Work instructions:
Copy out nothing but the lines from the one holding "[228,810,261,833] 45.1 ->" through the end of the entries below, exactly as written and without the pictures.

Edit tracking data

--*--

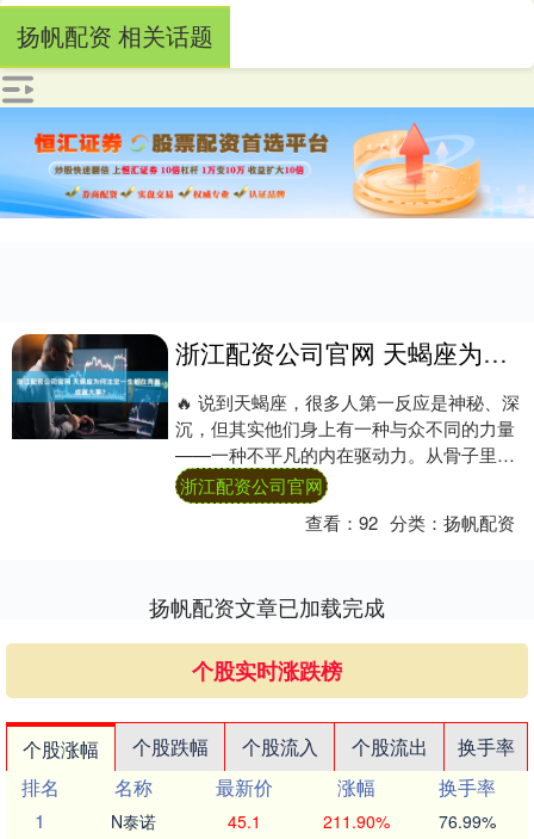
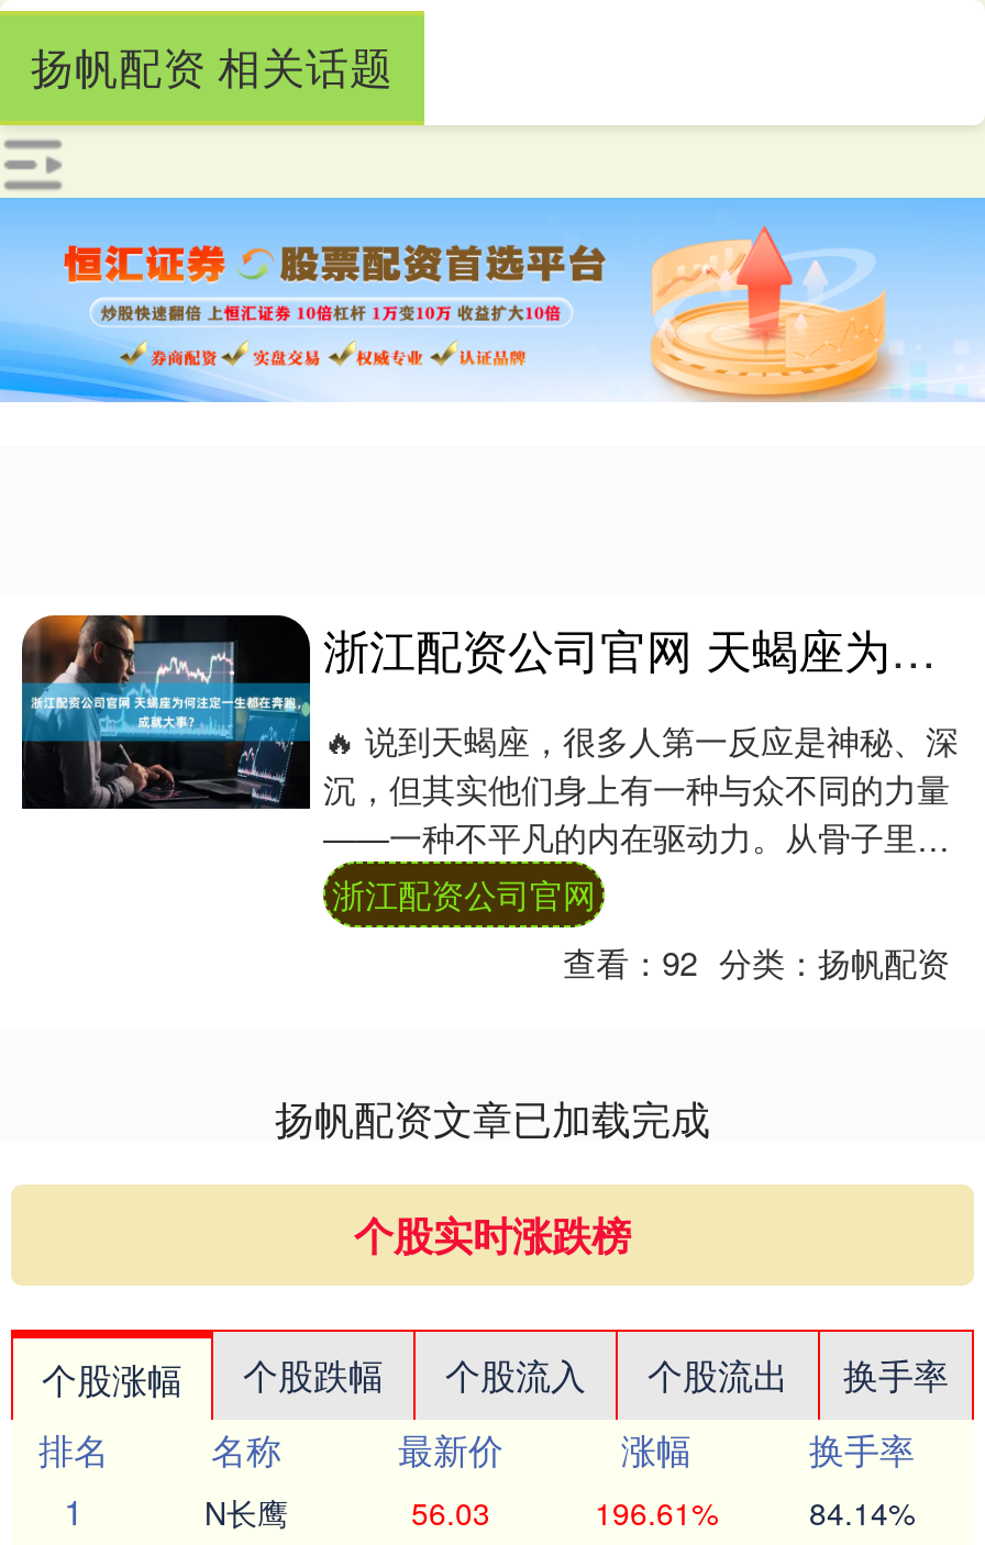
[111,810,156,833] N泰诺 -> [204,1491,288,1535] N长鹰
[228,810,261,833] 45.1 -> [411,1491,490,1535] 56.03
[322,810,389,833] 211.90% -> [595,1491,718,1535] 196.61%
[439,810,496,833] 76.99% -> [809,1491,915,1535] 84.14%

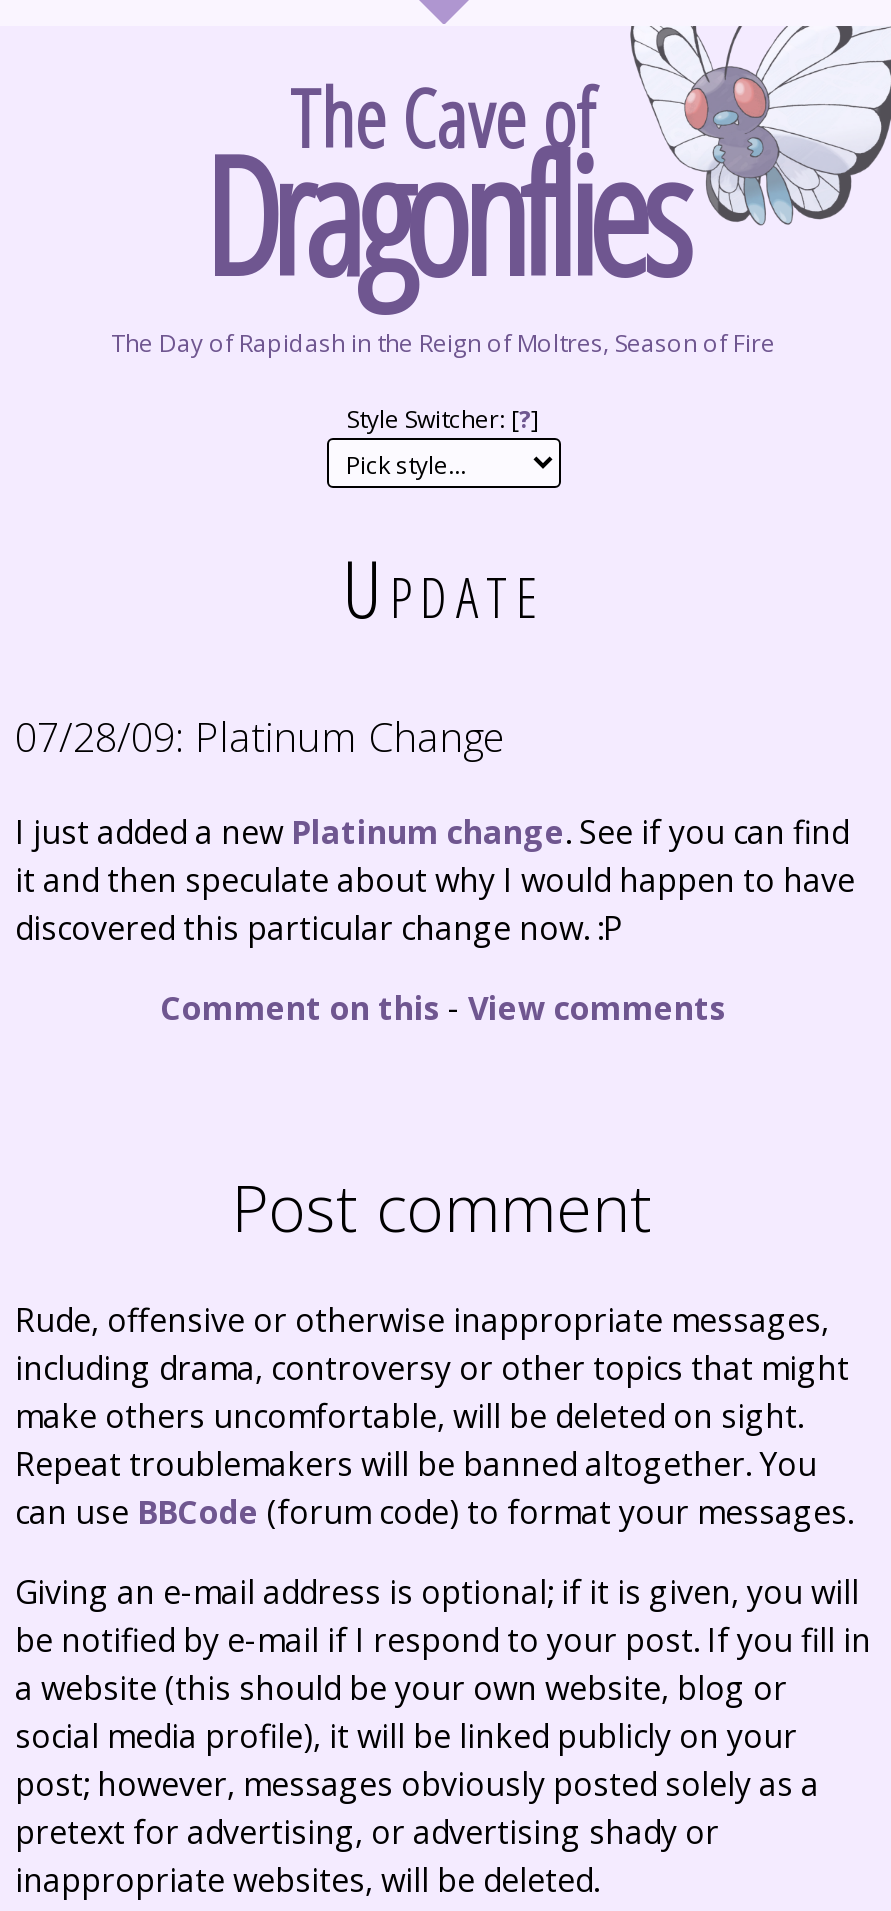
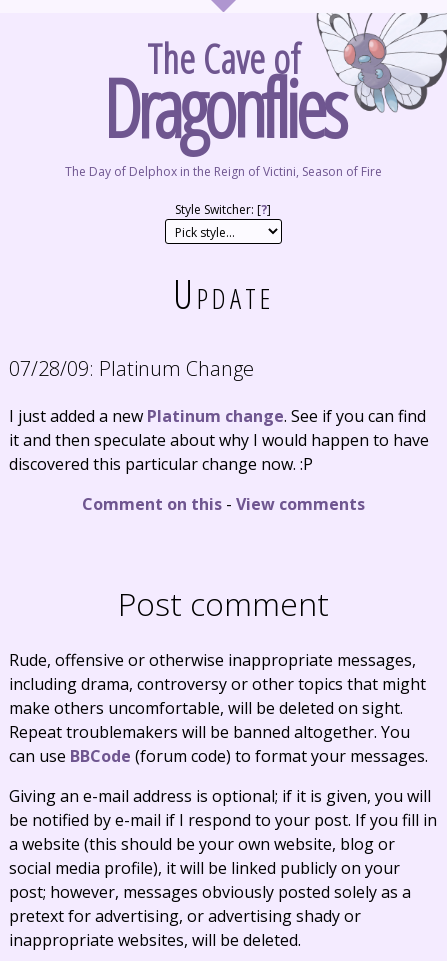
[111,326,775,360] The Day of Rapidash in the Reign of Moltres, Season of Fire -> [64,163,382,180] The Day of Delphox in the Reign of Victini, Season of Fire

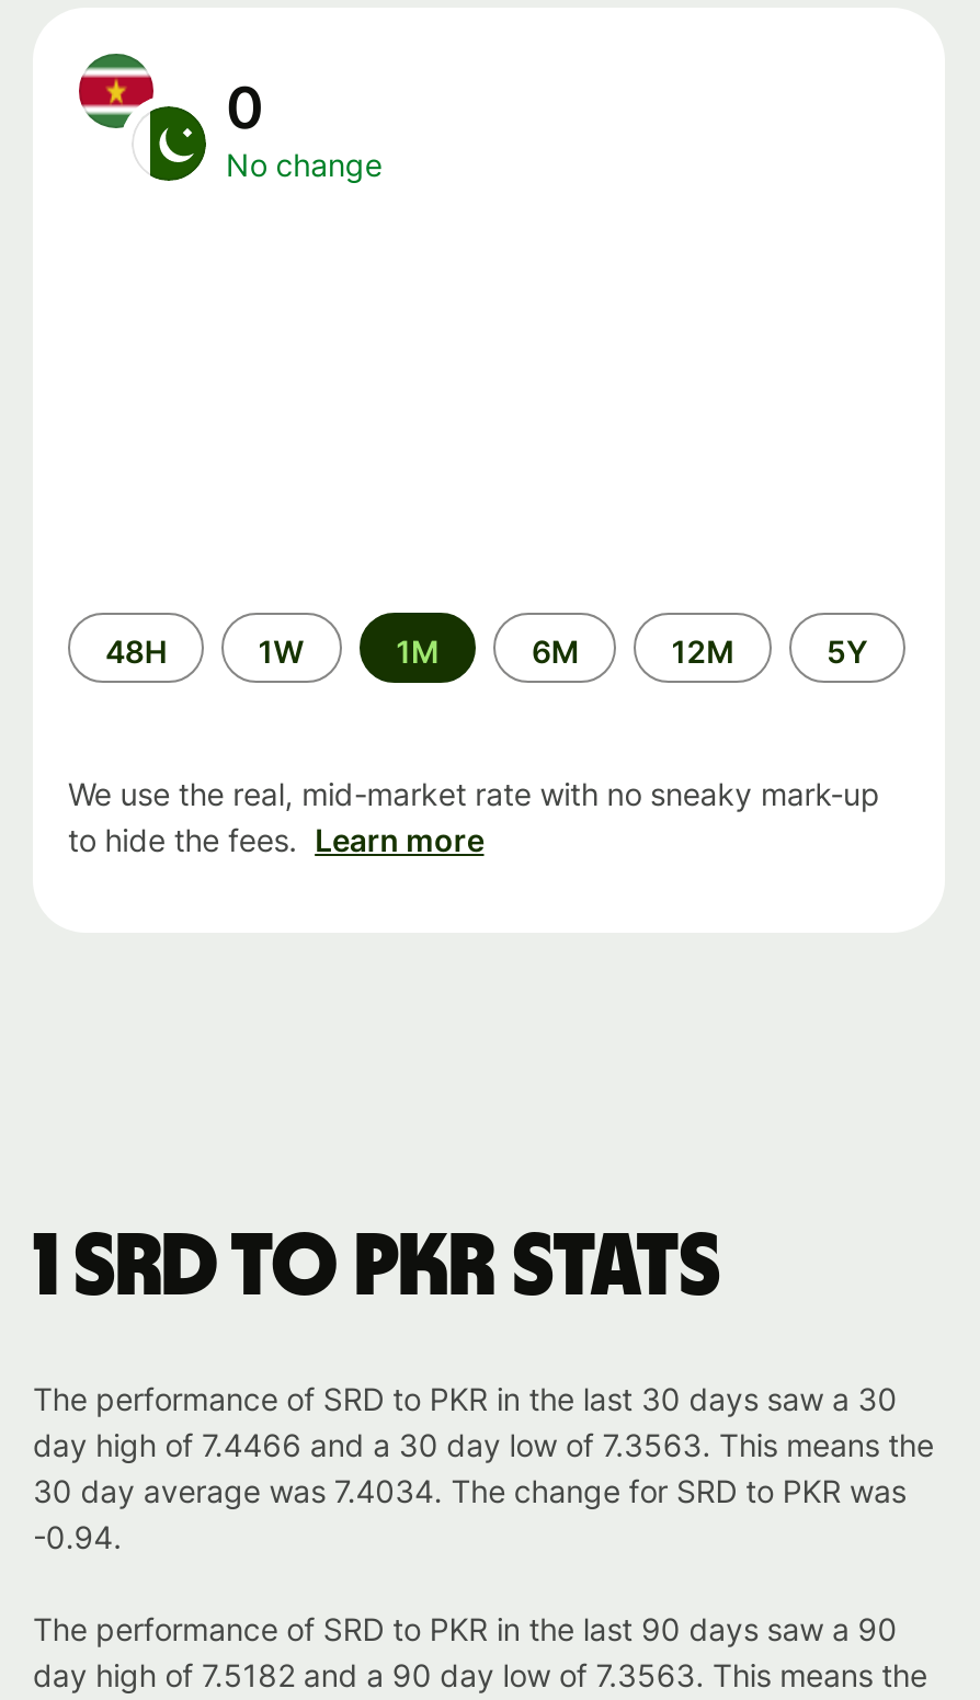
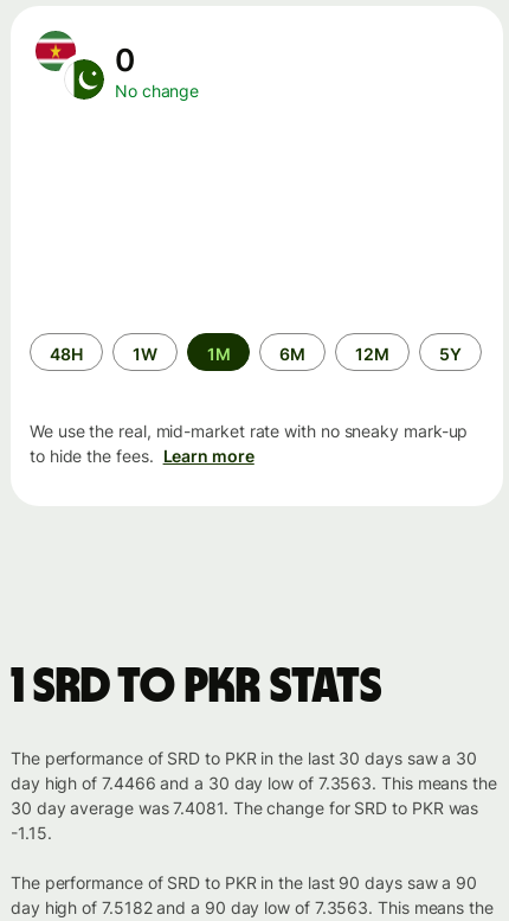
[33,1472,906,1510] 30 day average was 7.4034. The change for SRD to PKR was -> [11,798,479,818] 30 day average was 7.4081. The change for SRD to PKR was
[33,1518,122,1556] -0.94. -> [11,823,51,843] -1.15.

--*--

Response to this task:
[228,810,261,833] 45.1 -> [411,1491,490,1535] 56.03
[322,810,389,833] 211.90% -> [595,1491,718,1535] 196.61%
[439,810,496,833] 76.99% -> [809,1491,915,1535] 84.14%

[111,326,775,360] The Day of Rapidash in the Reign of Moltres, Season of Fire -> [64,163,382,180] The Day of Delphox in the Reign of Victini, Season of Fire

[33,1472,906,1510] 30 day average was 7.4034. The change for SRD to PKR was -> [11,798,479,818] 30 day average was 7.4081. The change for SRD to PKR was
[33,1518,122,1556] -0.94. -> [11,823,51,843] -1.15.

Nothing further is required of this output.